Its probably most noticeable in either car noises, or eagles: https://www.youtube.com/watch?v=jQI-ddEPTx4 (which are often overdubbed with hawk noises)

echelon

a year ago

Adobe intern research almost never sees code / weights releases, sadly. It's an academic peg for the students and marketing for Adobe. Maybe future interns will start taking this into account and work somewhere they can reuse their research.

We need a broader open research / open source conversation about ML models. Meta calling their approach "open" and what the OSI deems "open" are both flawed and/or misleading.

China is really leading the "open" AI research game. They release so many goodies - papers, code, weights, training scripts, notebooks, and sometimes even training data. It's gotten to the point that whenever I see a Western publication, I groan.

More recently their work seems to be done on H800s and export controlled GPUs. This is also why they're starting to experiment with wildly innovative architectures. Despite being resource constrained, they're really kicking ass.

fngjdflmdflg

a year ago

>Meta calling their approach "open" and what the OSI deems "open" are both flawed and/or misleading.[...] It's gotten to the point that whenever I see a Western publication, I groan.

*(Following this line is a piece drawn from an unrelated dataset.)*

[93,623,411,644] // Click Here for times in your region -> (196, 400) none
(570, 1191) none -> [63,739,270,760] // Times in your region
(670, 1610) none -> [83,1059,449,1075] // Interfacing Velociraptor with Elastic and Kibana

llama weights are open, and Qwen 1.0 was based on llama,[0] so clearly those papers are useful to some people, even if some people want to be angry at Meta for not being open enough for them. In fact I would say Qwen is less useful than llama as their technical reports are not nearly as detailed as Meta's. Also, Why groan just from seeing the origin of a project? Just read it to see if it is open or not. And there are also lots of popular Chinese models that are completely closed with no code or paper eg. Hailuo, Kling, etc.

[0] https://arxiv.org/pdf/2309.16609 p. 6

m3kw9

a year ago

That’s a first I’ve seen a demo like that. I have no doubt Hollywood is gonna be changed big time especially with cost and speed reduction, I think in 3 years it could be Hollywood quality/speed/cost of generation and tools.

swatcoder

a year ago

> Hollywood is gonna be changed big time especially with cost and speed reduction

Over 100 years of history suggest that Hollywood experiences an ongoing, strong pressure to make productions more expensive and slower. Productions have been much cheaper and quicker in the past, and there's no technical impediment to making them that way again already (nothing has been lost), but studios and audiences generally want to see the limits of spectacle.

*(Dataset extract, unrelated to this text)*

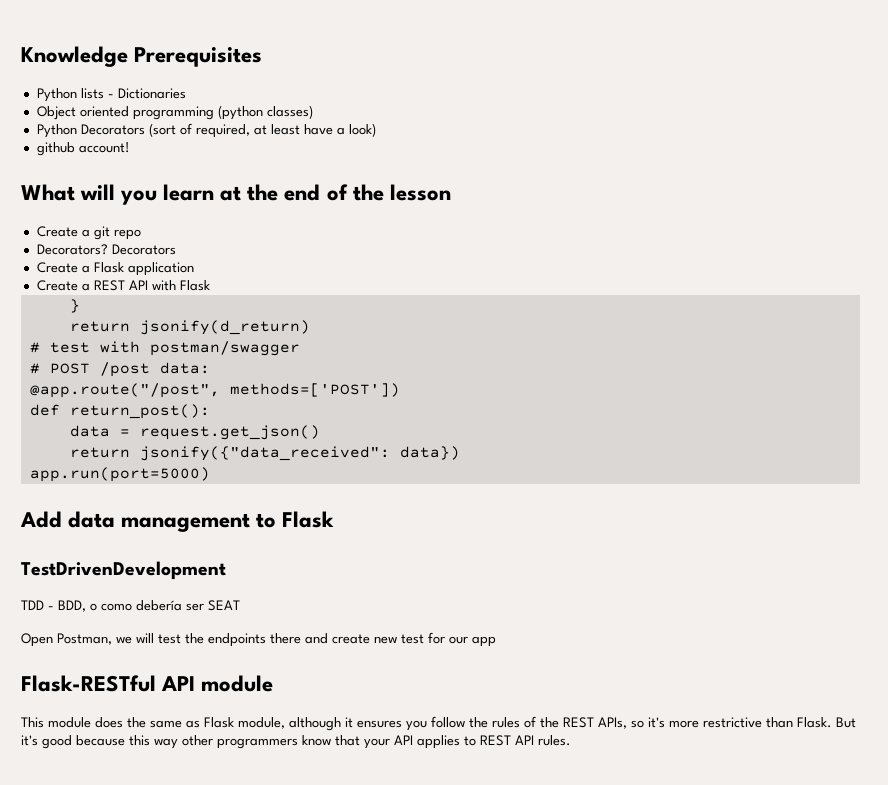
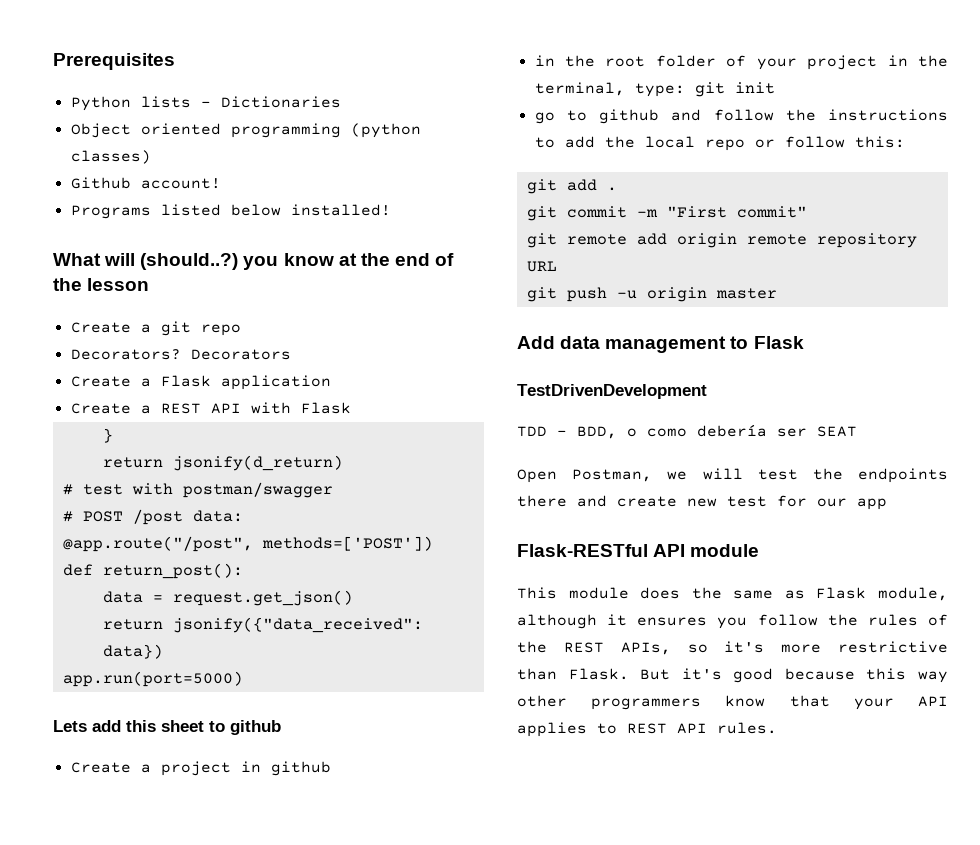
[21,46,128,67] Knowledge -> (53, 61) none
[36,123,376,138] [36,142,130,156] Python Decorators (sort of required, at least have a look) // github account! -> [70,177,221,189] [70,204,391,219] Github account! // Programs listed below installed!
[120,184,215,205] you learn -> [140,253,334,270] (should..?) you know
(210, 474) none -> [53,720,281,735] [70,761,331,776] [534,55,948,70] [534,82,775,97] [534,109,948,124] [534,136,905,151] [526,179,617,194] [526,206,807,221] [526,233,917,248] [526,261,557,272] [526,287,777,302] // Lets add this sheet to github // Create a project in github // in the root folder of your project in the terminal, type: git init // go to github and follow the instructions to add the local repo or follow this: // git add . // git commit -m "First commit" // git remote add origin remote repository URL // git push -u origin master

But generative AI does not deliver on "the limits of spectacle" and has no clear path to doing so. It makes average-ish digital content, by definition, and has unsolved challenges with maintaining coherency and consistency across and within sessions/segments. It does do that pretty cheaply and quickly though.

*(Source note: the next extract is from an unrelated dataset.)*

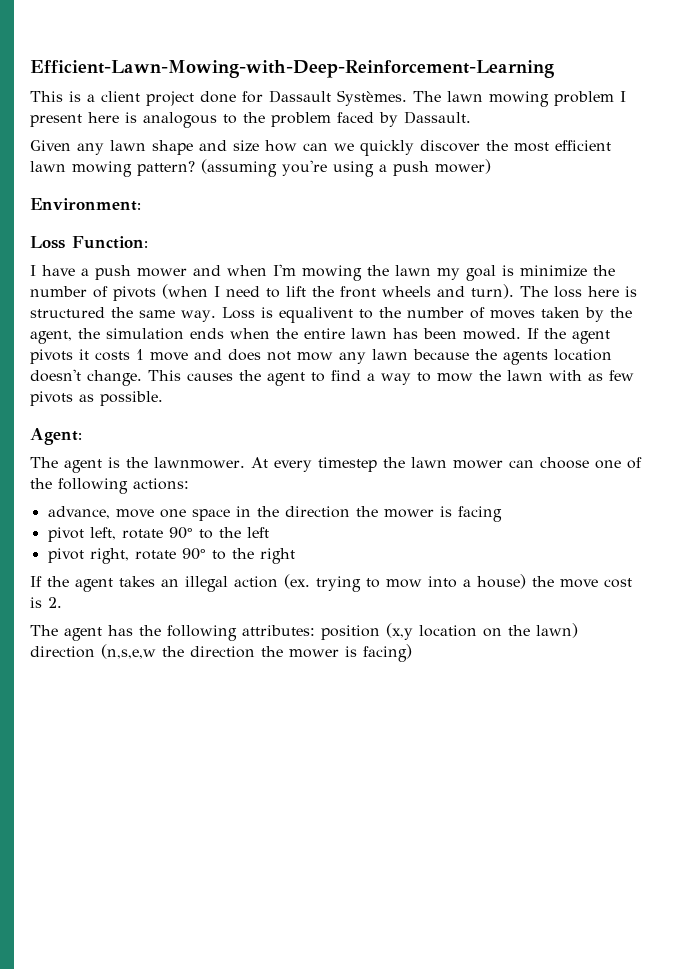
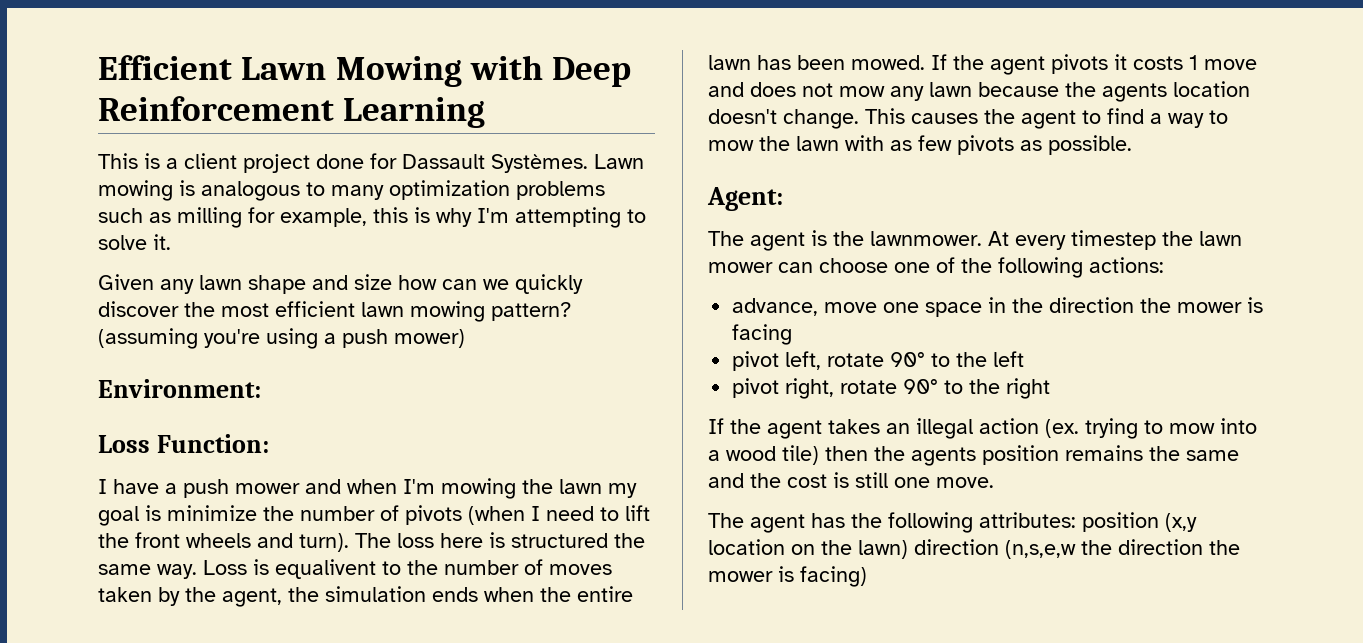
[30,60,554,78] Efficient-Lawn-Mowing-with-Deep-Reinforcement-Learning -> [98,55,632,87] [98,96,486,128] Efficient Lawn Mowing with Deep Reinforcement Learning
[413,91,626,107] [30,111,471,128] The lawn mowing problem I present here is analogous to the problem faced by Dassault. -> [594,154,644,169] [98,180,605,201] [98,207,646,228] [98,234,171,250] Lawn mowing is analogous to many optimization problems such as milling for example, this is why I'm attempting to solve it.
[477,574,632,589] [30,597,62,608] house) the move cost is 2. -> [726,445,1239,466] [708,472,994,488] wood tile) then the agents position remains the same and the cost is still one move.

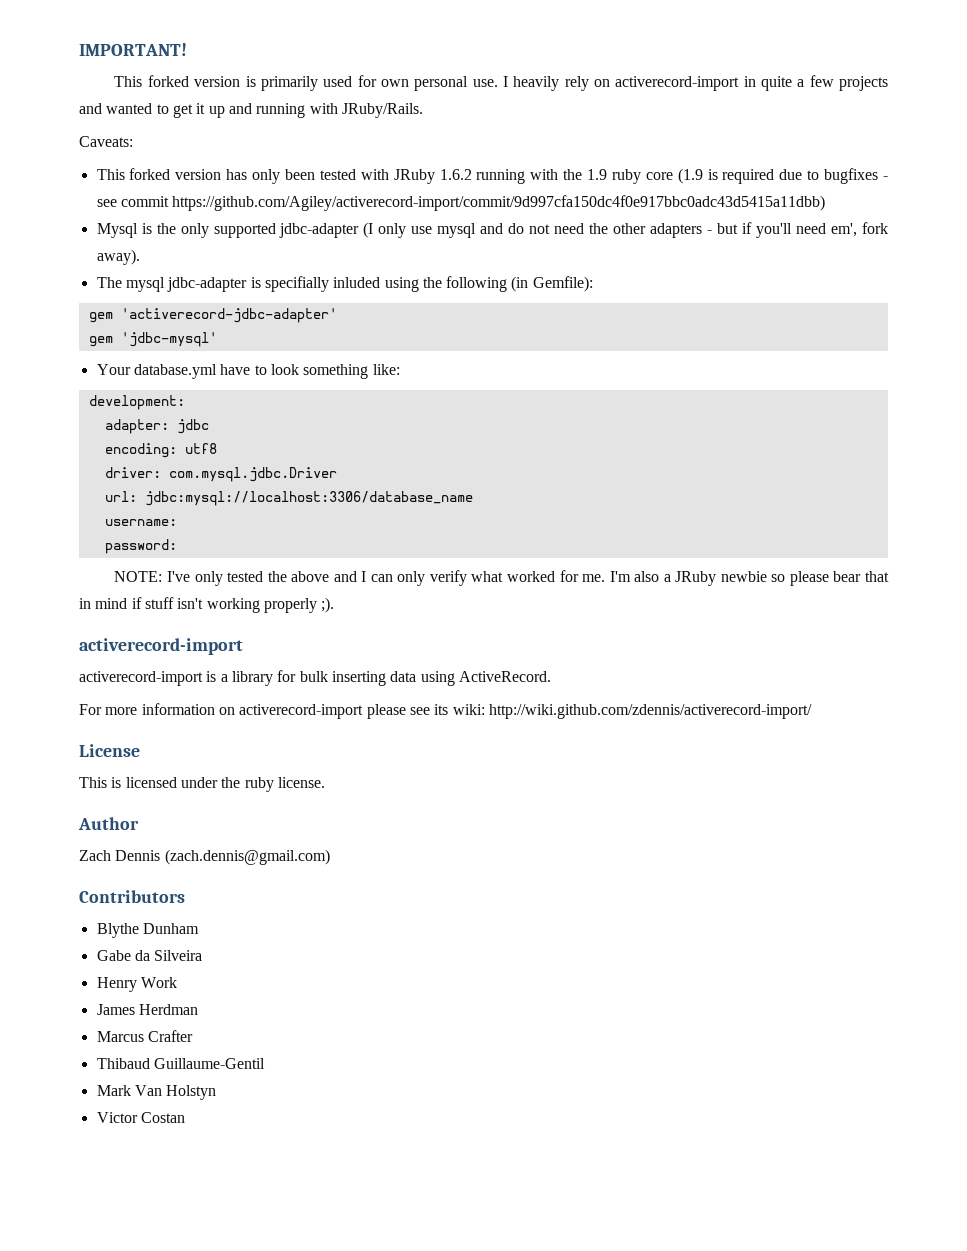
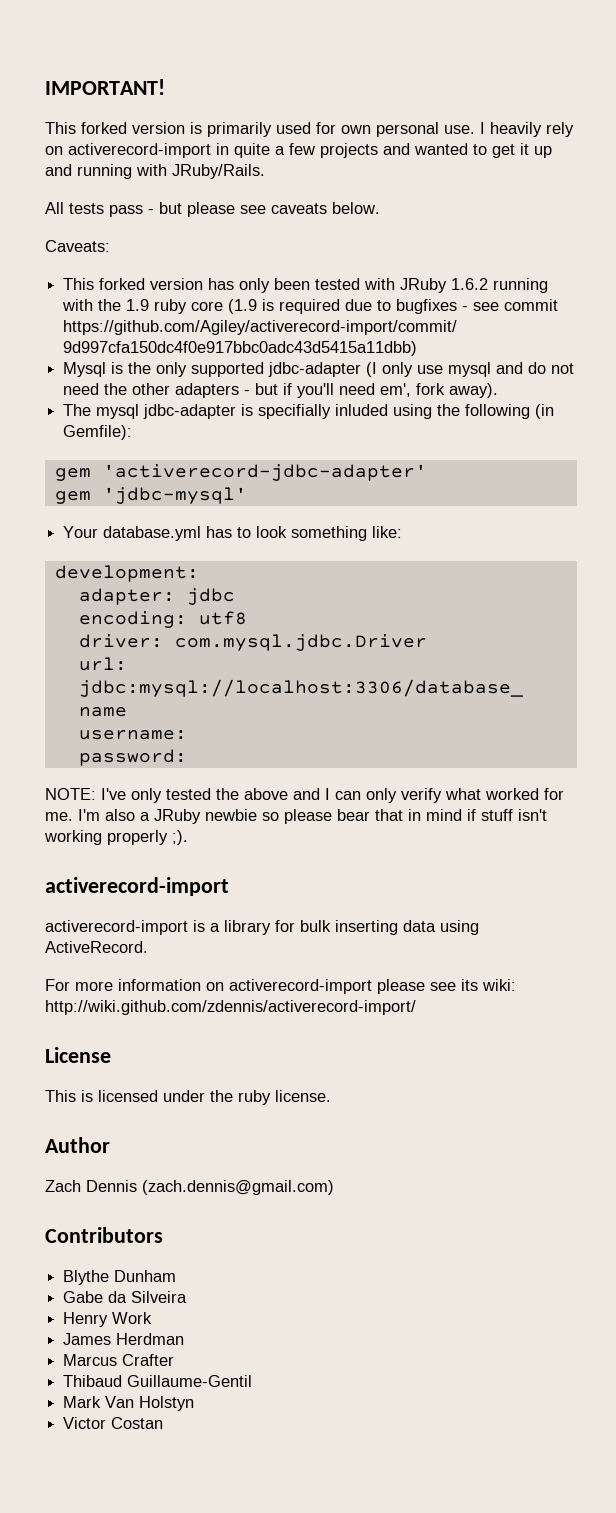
(423, 110) none -> [45,202,380,217] // All tests pass - but please see caveats below.
[220,364,251,375] have -> [206,526,233,538] has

We can expect it to see the most use in already budget-constrained projects, where its compromises are a tolerable backdrop against some other focus (writing, humor, romance, etc), not the blockbusters that have huge budgets and polish demands and that mark the signature of "Hollywood". There, it'll expedite some creative utility tasks as people get the hang of using and improving it, but we can expect that the money and time saved there will just get routed over to other artisan, limit-pushing tasks.

famouswaffles

a year ago

>Productions have been much cheaper and quicker in the past, and there's no technical impediment to making them that way again already (nothing has been lost)

Productions also looked a lot worse in the past. Some productions are more expensive today because that's the budget the kind of production requires. You act like a movie like Guardians of the Galaxy looking as good as it does was even remotely possible decades ago and studios just want to spend more money for vain spectacle. Star Wars 77 was great for its time but that's exactly it, 'for its time'.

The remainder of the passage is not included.